■ **What to work on**
Please output every record below exactly as written, leaving out any pictures.

------------------------------------------------------------------------

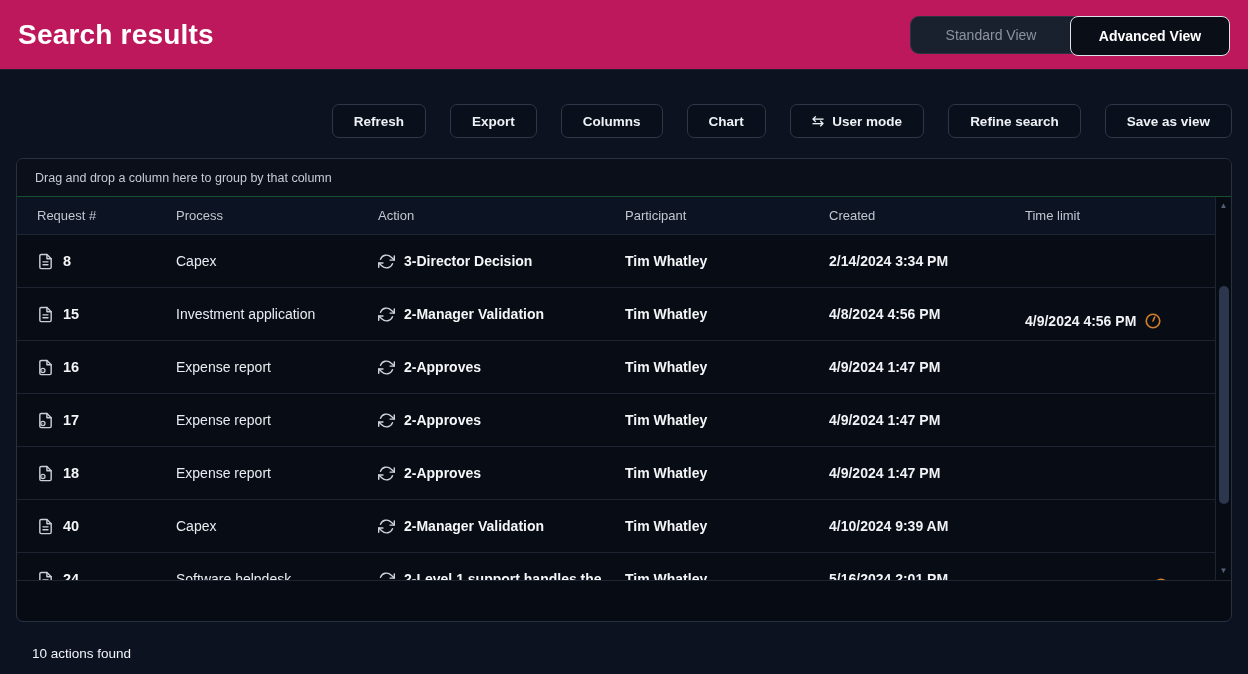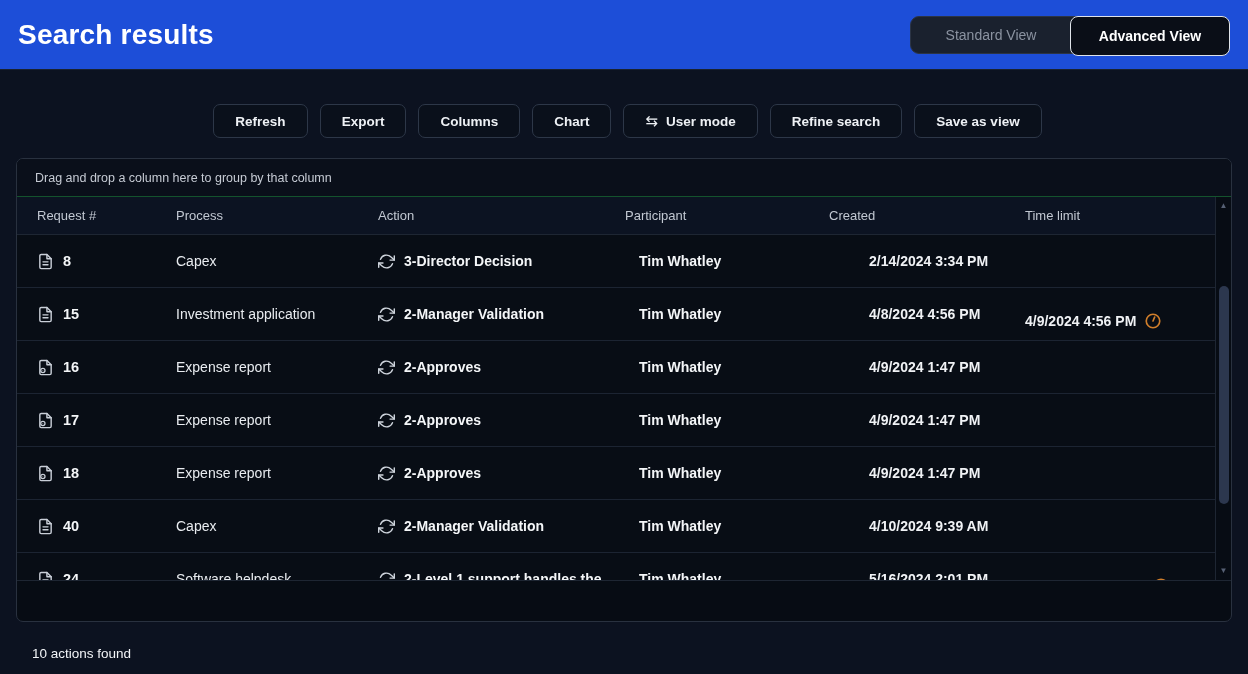--- a/index.html
+++ b/index.html
@@ -4,41 +4,41 @@
 <style>
   * { margin:0; padding:0; box-sizing:border-box; }
   html,body { width:1248px; height:674px; overflow:hidden; }
   body {
     background:#0c1220;
     font-family:"Liberation Sans", sans-serif;
     color:#f2f4f7;
   }
   
   .topbar {
-    height:70px; background:#1d4ed8; border-bottom:1px solid #1a2230;
+    height:70px; background:#be185d; border-bottom:1px solid #1a2230;
     display:flex; align-items:center; justify-content:space-between;
     padding:4px 18px;
   }
   .page-title { font-size:28px; font-weight:700; color:#ffffff; letter-spacing:.2px; }
   .view-toggle {
     display:flex; background:#1a212e; border:1px solid #2b3445; border-radius:9px;
     height:38px; overflow:visible;
   }
   .view-btn {
     min-width:160px; display:flex; align-items:center; justify-content:center;
     font-size:14px; border-radius:8px; cursor:pointer; border:1px solid transparent;
   }
   .view-btn.inactive { color:#8b93a1; }
   .view-btn.active {
     background:#0a0e17; border:1px solid #dfe3e9; color:#ffffff; font-weight:700;
     margin:-1px; height:40px;
   }
   
   .toolbar {
-    display:flex; justify-content:center; gap:12px;
+    display:flex; justify-content:flex-end; gap:24px;
     padding:34px 16px 20px 16px;
     margin-left:7px;
   }
   .tbtn {
     height:34px; padding:0 21px; display:flex; align-items:center; gap:8px;
     background:#0a101b; border:1px solid #2d3748; border-radius:7px;
     color:#eef1f5; font-size:13.5px; font-weight:700; cursor:pointer; white-space:nowrap;
   }
   .tbtn .swap-glyph { font-size:15px; font-weight:400; line-height:1; position:relative; top:-1px; }
   
@@ -67,22 +67,22 @@
   }
   .hcell { cursor:pointer; }
   .trow {
     height:53px; background:#080d15; border-bottom:1px solid #1c2432;
     font-size:14px; cursor:pointer;
   }
   .cell { display:flex; align-items:center; gap:9px; overflow:hidden; white-space:nowrap; }
   .req-num { font-weight:700; font-size:14.5px; color:#f4f6f8; }
   .c-proc { font-weight:400; color:#e9ecf0; }
   .act-txt { font-weight:700; color:#f4f6f8; }
-  .c-part { font-weight:700; color:#f4f6f8;margin-left:14px; }
-  .c-created { font-weight:600; color:#f0f2f5;margin-left:40px; }
+  .c-part { font-weight:700; color:#f4f6f8; }
+  .c-created { font-weight:600; color:#f0f2f5; }
   .c-limit { font-weight:700; color:#f0f2f5; gap:8px;margin-top:13px; }
   .ficon, .aicon, .clock { display:flex; align-items:center; }
   
   .vscroll {
     width:16px; background:#070c14; border-left:1px solid #1e2633;
     position:relative; display:flex; flex-direction:column;
     align-items:center; justify-content:space-between; padding:5px 0;
   }
   .scroll-arrow { color:#566074; font-size:8px; line-height:1; cursor:pointer; }
   .scroll-thumb {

------------------------------------------------------------------------

■ **Task result**
--- a/index.html
+++ b/index.html
@@ -4,41 +4,41 @@
 <style>
   * { margin:0; padding:0; box-sizing:border-box; }
   html,body { width:1248px; height:674px; overflow:hidden; }
   body {
     background:#0c1220;
     font-family:"Liberation Sans", sans-serif;
     color:#f2f4f7;
   }
   
   .topbar {
-    height:70px; background:#1d4ed8; border-bottom:1px solid #1a2230;
+    height:70px; background:#be185d; border-bottom:1px solid #1a2230;
     display:flex; align-items:center; justify-content:space-between;
     padding:4px 18px;
   }
   .page-title { font-size:28px; font-weight:700; color:#ffffff; letter-spacing:.2px; }
   .view-toggle {
     display:flex; background:#1a212e; border:1px solid #2b3445; border-radius:9px;
     height:38px; overflow:visible;
   }
   .view-btn {
     min-width:160px; display:flex; align-items:center; justify-content:center;
     font-size:14px; border-radius:8px; cursor:pointer; border:1px solid transparent;
   }
   .view-btn.inactive { color:#8b93a1; }
   .view-btn.active {
     background:#0a0e17; border:1px solid #dfe3e9; color:#ffffff; font-weight:700;
     margin:-1px; height:40px;
   }
   
   .toolbar {
-    display:flex; justify-content:center; gap:12px;
+    display:flex; justify-content:flex-end; gap:24px;
     padding:34px 16px 20px 16px;
     margin-left:7px;
   }
   .tbtn {
     height:34px; padding:0 21px; display:flex; align-items:center; gap:8px;
     background:#0a101b; border:1px solid #2d3748; border-radius:7px;
     color:#eef1f5; font-size:13.5px; font-weight:700; cursor:pointer; white-space:nowrap;
   }
   .tbtn .swap-glyph { font-size:15px; font-weight:400; line-height:1; position:relative; top:-1px; }
   
@@ -67,22 +67,22 @@
   }
   .hcell { cursor:pointer; }
   .trow {
     height:53px; background:#080d15; border-bottom:1px solid #1c2432;
     font-size:14px; cursor:pointer;
   }
   .cell { display:flex; align-items:center; gap:9px; overflow:hidden; white-space:nowrap; }
   .req-num { font-weight:700; font-size:14.5px; color:#f4f6f8; }
   .c-proc { font-weight:400; color:#e9ecf0; }
   .act-txt { font-weight:700; color:#f4f6f8; }
-  .c-part { font-weight:700; color:#f4f6f8;margin-left:14px; }
-  .c-created { font-weight:600; color:#f0f2f5;margin-left:40px; }
+  .c-part { font-weight:700; color:#f4f6f8; }
+  .c-created { font-weight:600; color:#f0f2f5; }
   .c-limit { font-weight:700; color:#f0f2f5; gap:8px;margin-top:13px; }
   .ficon, .aicon, .clock { display:flex; align-items:center; }
   
   .vscroll {
     width:16px; background:#070c14; border-left:1px solid #1e2633;
     position:relative; display:flex; flex-direction:column;
     align-items:center; justify-content:space-between; padding:5px 0;
   }
   .scroll-arrow { color:#566074; font-size:8px; line-height:1; cursor:pointer; }
   .scroll-thumb {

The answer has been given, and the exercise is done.